Reproduce the whole listing below without its pictures, exactly as written.

Records provided:
::::
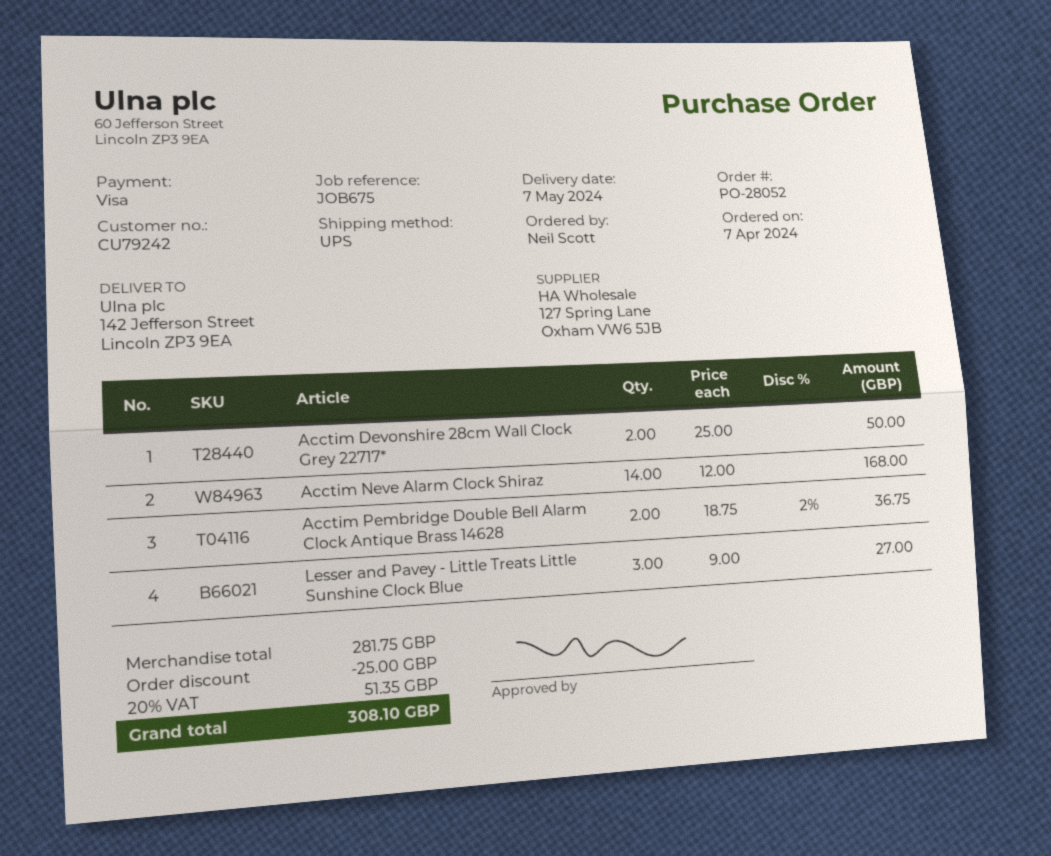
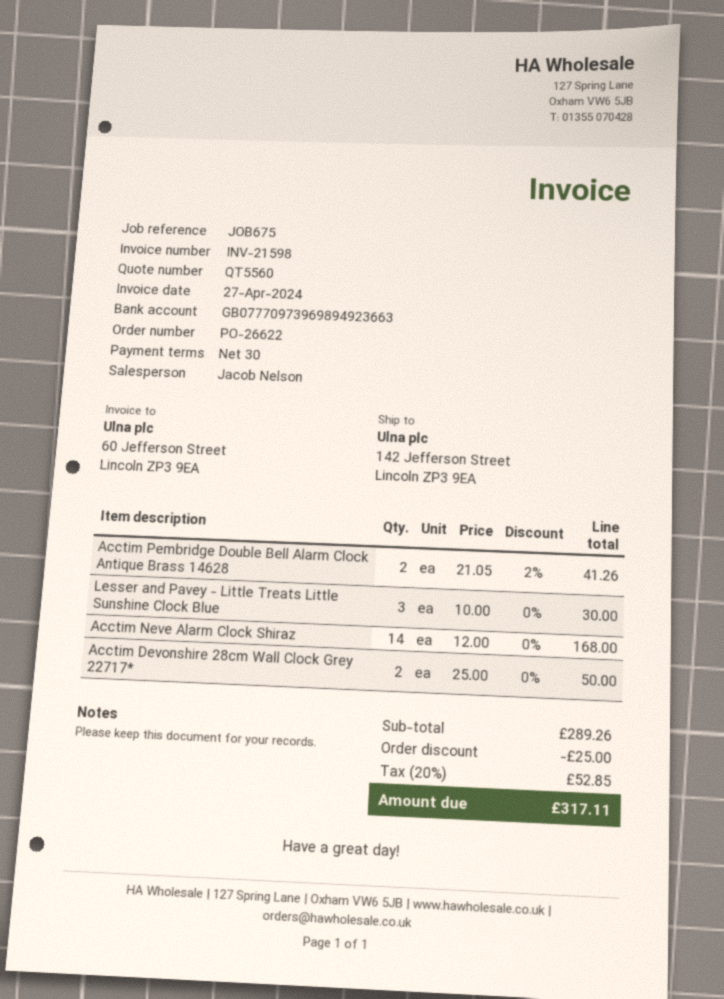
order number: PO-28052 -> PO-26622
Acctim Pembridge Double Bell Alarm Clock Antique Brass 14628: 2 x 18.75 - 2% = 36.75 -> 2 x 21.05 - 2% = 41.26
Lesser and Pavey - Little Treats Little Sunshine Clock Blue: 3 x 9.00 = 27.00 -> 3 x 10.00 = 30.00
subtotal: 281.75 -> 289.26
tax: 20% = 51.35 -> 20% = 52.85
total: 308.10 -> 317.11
::::
Answer to this task:
order number: PO-28052 -> PO-26622
Acctim Pembridge Double Bell Alarm Clock Antique Brass 14628: 2 x 18.75 - 2% = 36.75 -> 2 x 21.05 - 2% = 41.26
Lesser and Pavey - Little Treats Little Sunshine Clock Blue: 3 x 9.00 = 27.00 -> 3 x 10.00 = 30.00
subtotal: 281.75 -> 289.26
tax: 20% = 51.35 -> 20% = 52.85
total: 308.10 -> 317.11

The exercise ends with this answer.